Mr. Speaker, my colleague is quite right. In putting all of its emphasis on tax reductions for large corporations, the government has failed to realize that a lot of people are going to be left out.
It is not a figure of speech to talk about a prosperity gap in Canada. If we look at the most recent statistics published by the most neutral source available in this country, Statistics Canada, and we divide income into five brackets, those are called quintiles, we will notice that it is the middle quintiles, literally the middle class, that has been the hardest hit in the past 20 years.
Contrary to what we might hope because Canada is a prosperous country, the people who are working hard in this country, the middle class, are actually taking home less than they were in 1989. That is not an opinion. That is a matter of documented statistical fact.
The people at the highest end of the earning spectrum are earning up to 25% more than they were in 1989, but if individuals are in the middle quintiles, the third, the fourth or the fifth, chances are they are among Canadians who are actually earning 4% to 5% less even though they are working harder.
More and more families have two breadwinners. That does not take away from the fact that modern families are having more and more difficulty making ends meet. That is the way things are in my province of Quebec and that is the way things are in a lot of other places in Canada. It is a crying shame that the Conservative government does not understand that.
What is equally scandalous is that the posers from the Liberal Party of Canada, who love to talk about the role of food banks and community groups and things of that nature, have been sitting on their hands. They are in fact backing the Conservative Party. They are maintaining the Conservatives in power. We find that scandalous.
Canadians have a right to know that the Conservatives are being kept in power because of weak leadership in the Liberal Party of Canada and that party's incapability of coming to any real decision.

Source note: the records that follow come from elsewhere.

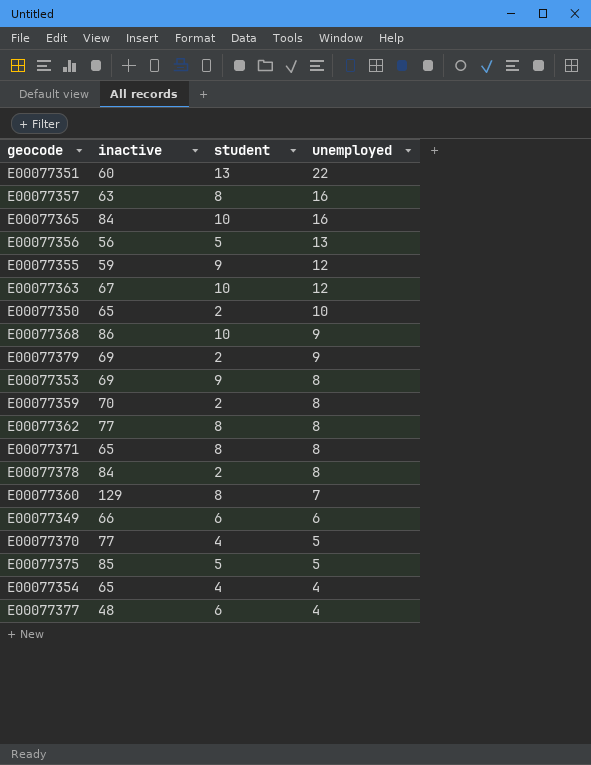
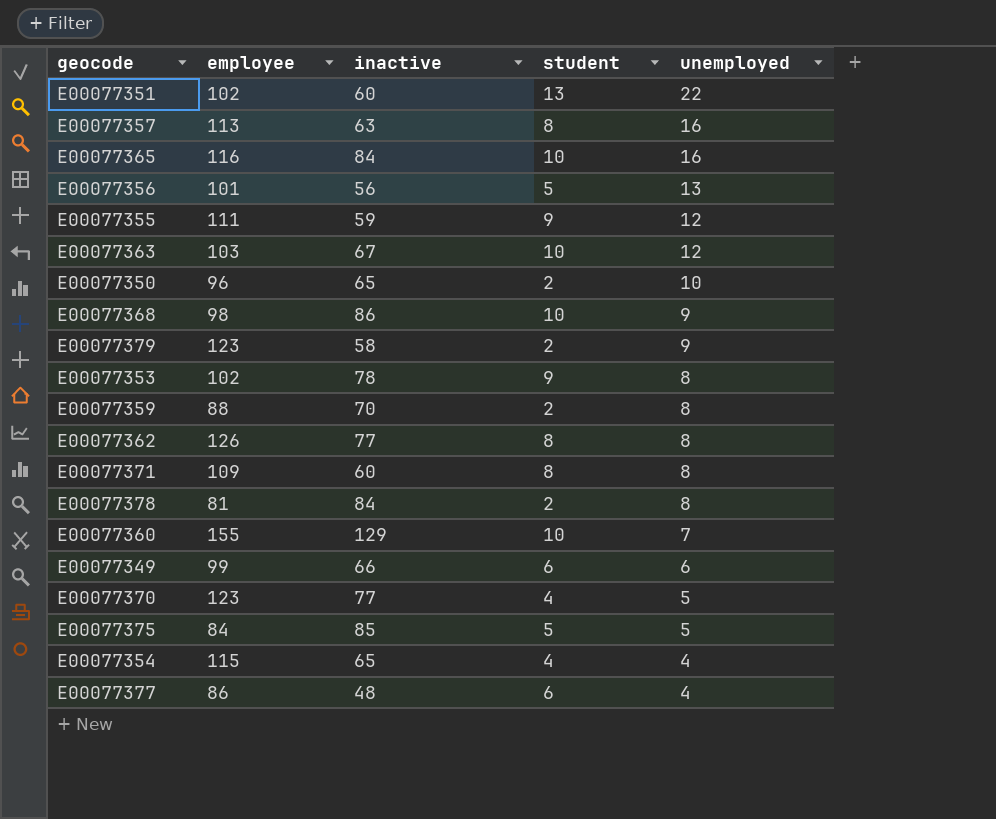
column employee | position: none -> 2
E00077379 | inactive: 69 -> 58
E00077353 | inactive: 69 -> 78
E00077371 | inactive: 65 -> 60
E00077360 | student: 8 -> 10

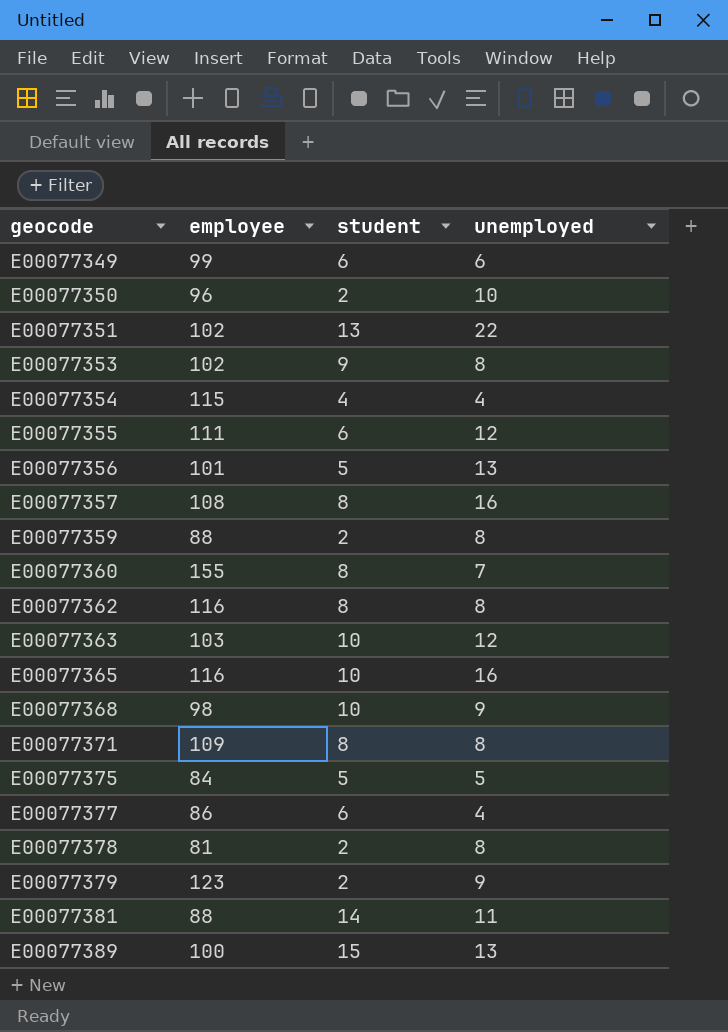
row order: unemployed descending -> geocode ascending
column inactive | position: 3 -> none
row E00077370: 123 | 77 | 4 | 5 -> none
E00077355 | student: 9 -> 6
E00077357 | employee: 113 -> 108
E00077360 | student: 10 -> 8
E00077362 | employee: 126 -> 116
row E00077381: none -> 88 | 14 | 11
row E00077389: none -> 100 | 15 | 13

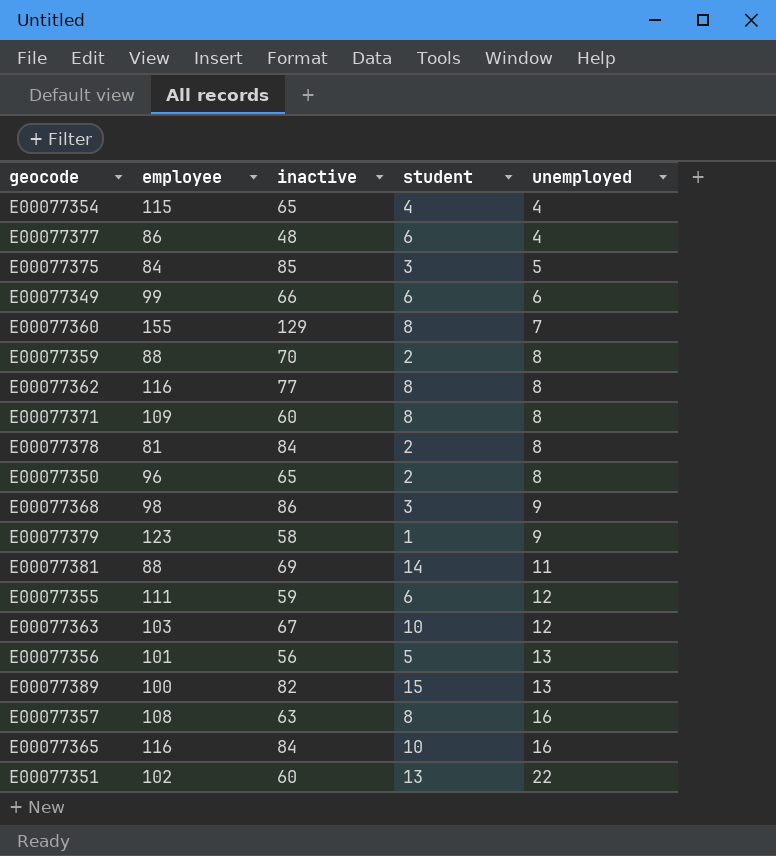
row order: geocode ascending -> unemployed ascending
column inactive | position: none -> 3
row E00077353: 102 | 9 | 8 -> none
E00077375 | student: 5 -> 3
E00077350 | unemployed: 10 -> 8
E00077368 | student: 10 -> 3
E00077379 | student: 2 -> 1

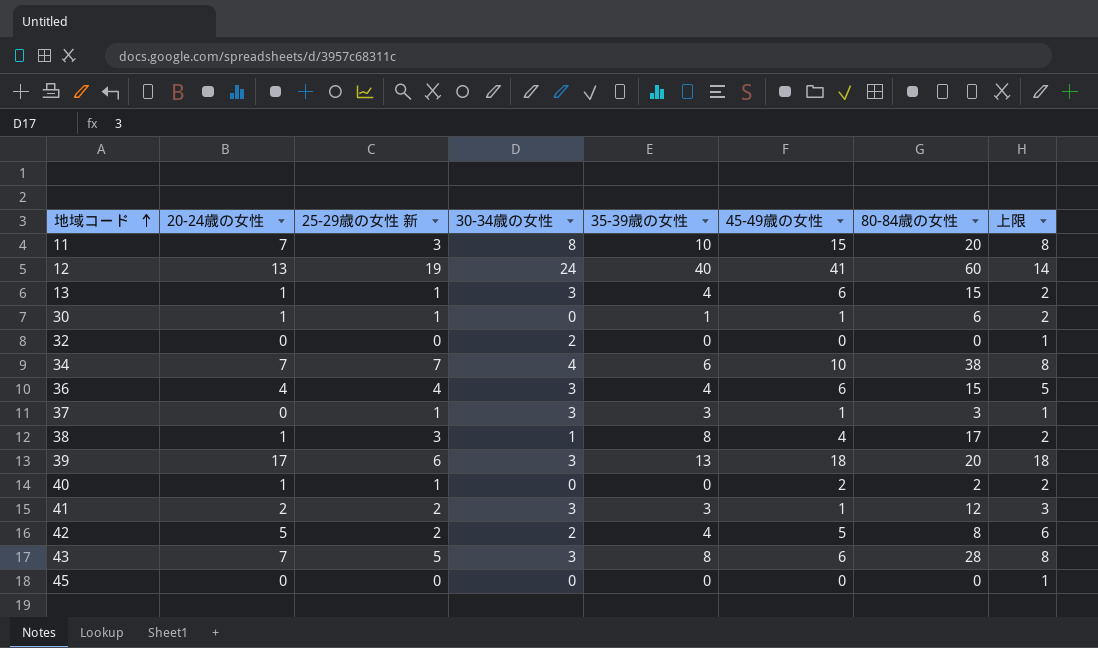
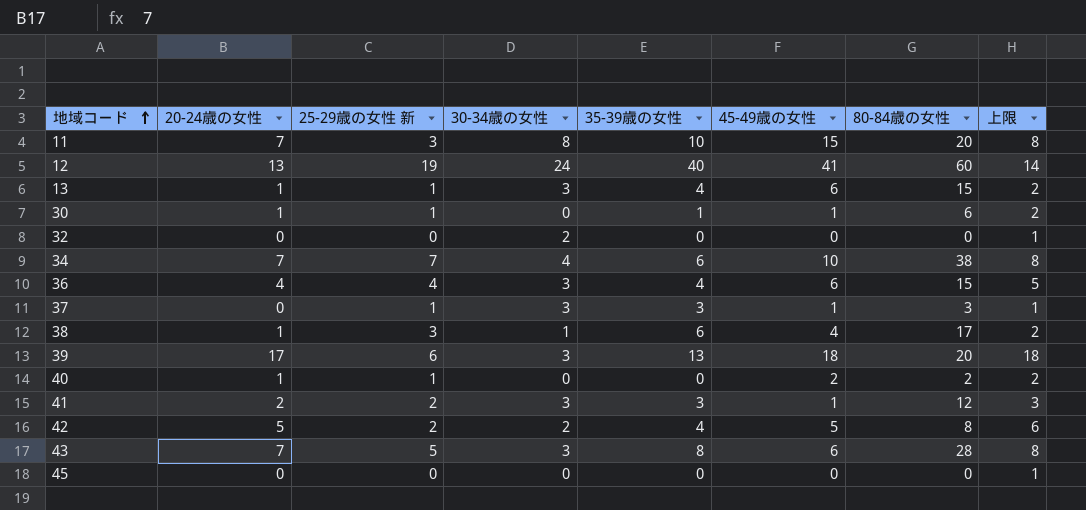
38 | 35-39歳の女性: 8 -> 6

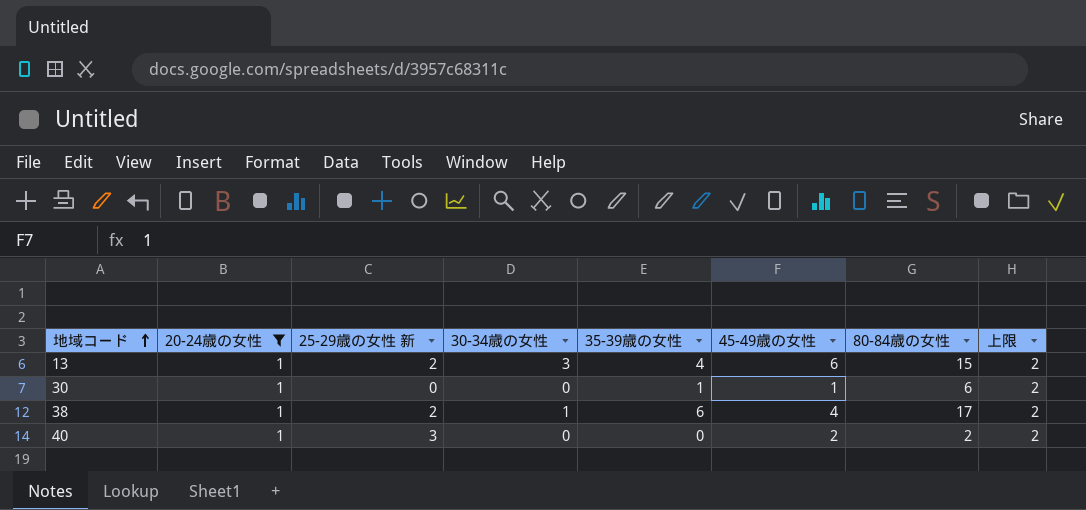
filter: none -> 20-24歳の女性 = 1
13 | 25-29歳の女性 新: 1 -> 2
30 | 25-29歳の女性 新: 1 -> 0
38 | 25-29歳の女性 新: 3 -> 2
40 | 25-29歳の女性 新: 1 -> 3

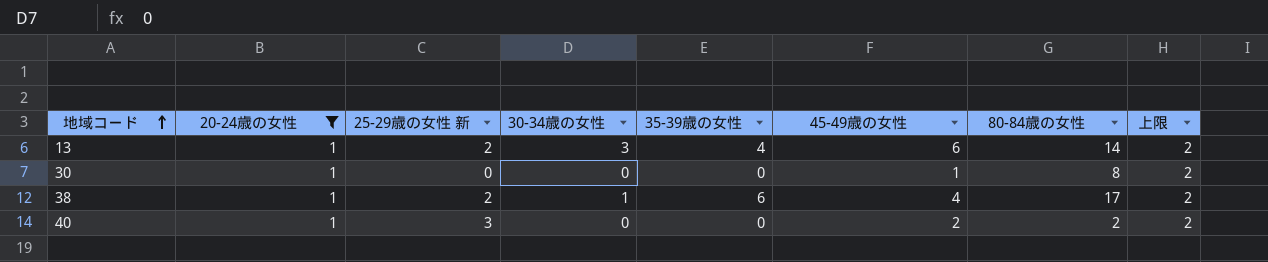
13 | 80-84歳の女性: 15 -> 14
30 | 35-39歳の女性: 1 -> 0
30 | 80-84歳の女性: 6 -> 8

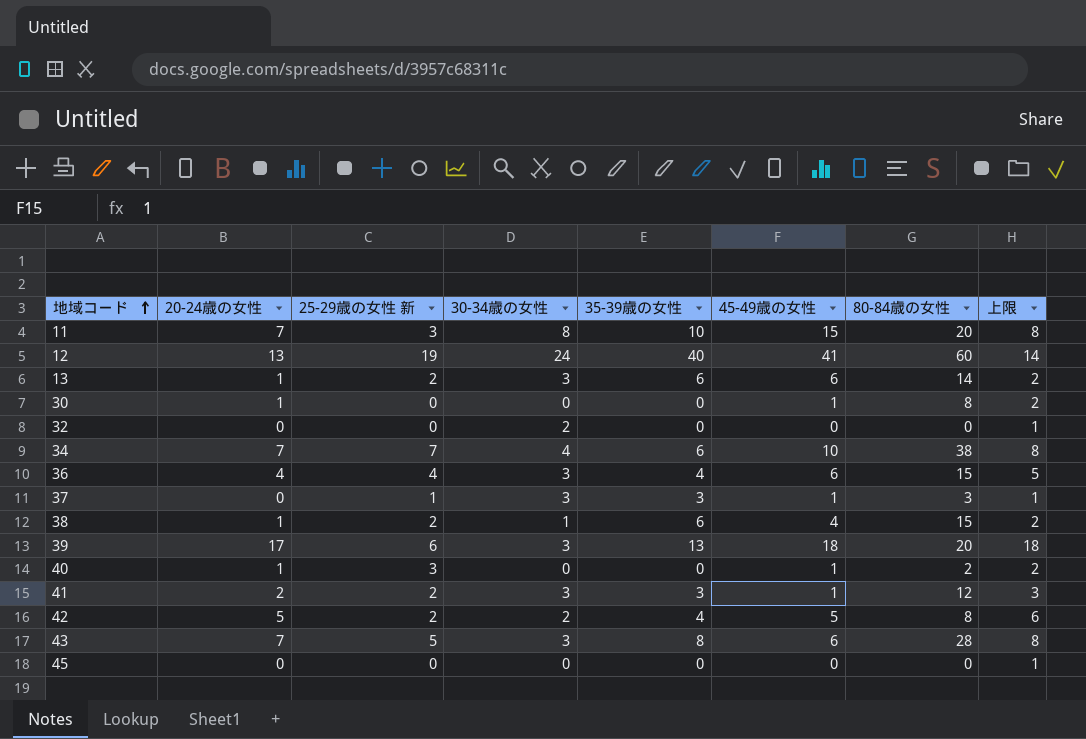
filter: 20-24歳の女性 = 1 -> none
13 | 35-39歳の女性: 4 -> 6
38 | 80-84歳の女性: 17 -> 15
40 | 45-49歳の女性: 2 -> 1

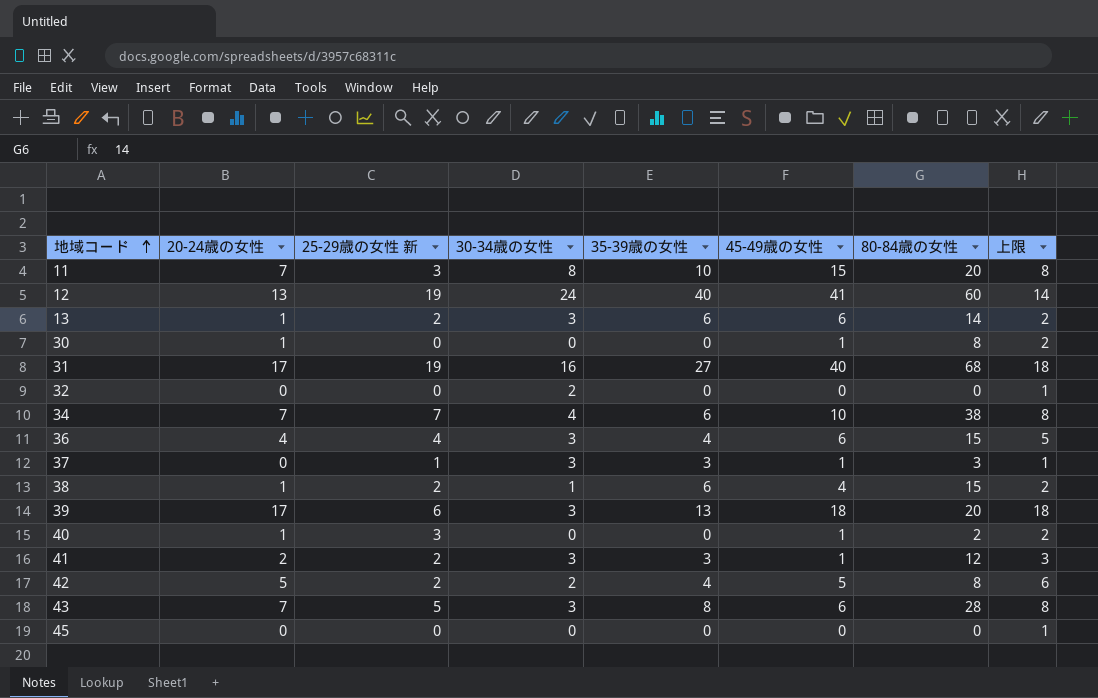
row 31: none -> 17 | 19 | 16 | 27 | 40 | 68 | 18

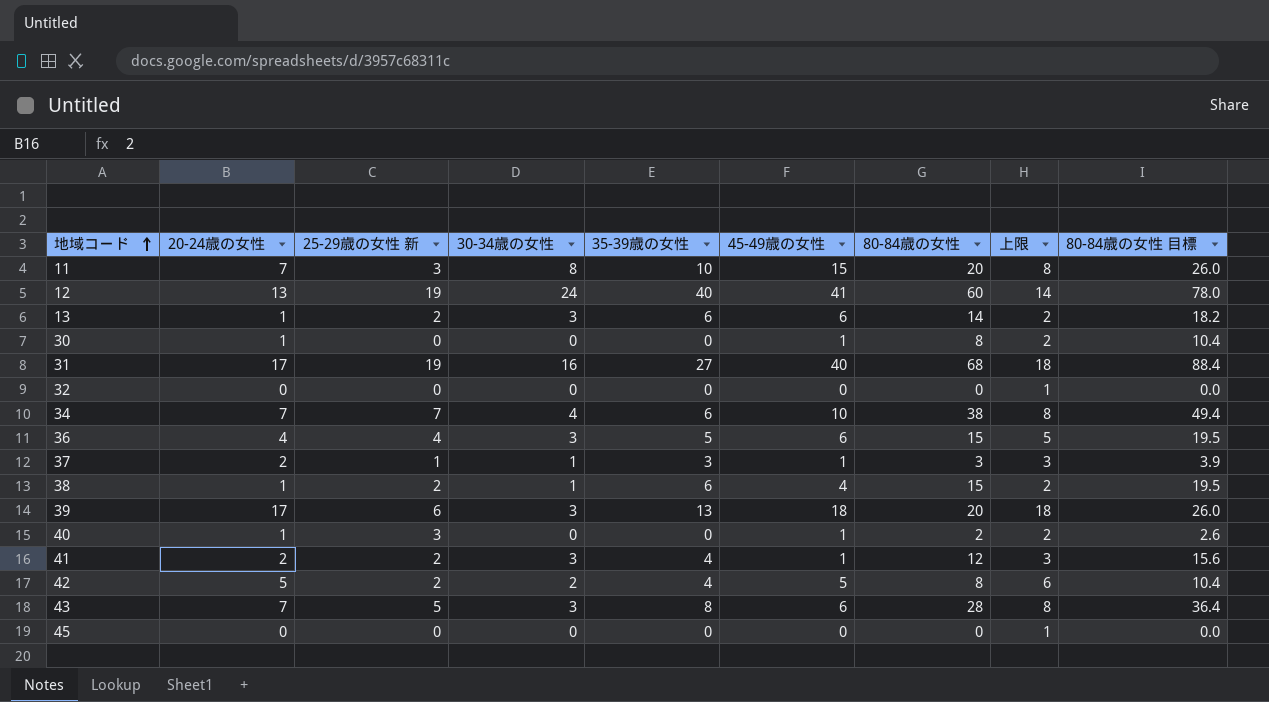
column 80-84歳の女性 目標 | formula: none -> [80-84歳の女性] * 1.3
32 | 30-34歳の女性: 2 -> 0
36 | 35-39歳の女性: 4 -> 5
37 | 20-24歳の女性: 0 -> 2
37 | 30-34歳の女性: 3 -> 1
37 | 上限: 1 -> 3
41 | 35-39歳の女性: 3 -> 4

The Liberals keep voting for all of the government's bills, including this one.
It would be interesting to see, after all his posturing and posing and chest thumping, the leader of the Liberal Party, when he gets back from his Christmas holidays, become Mr. Tough Guy when it comes to the Conservatives. It will be really funny to see what he is going to do with Bill C-28 if it is carried over until after the holidays. I think I know. He will do what he has done with every other Conservative bill, sit on his hands.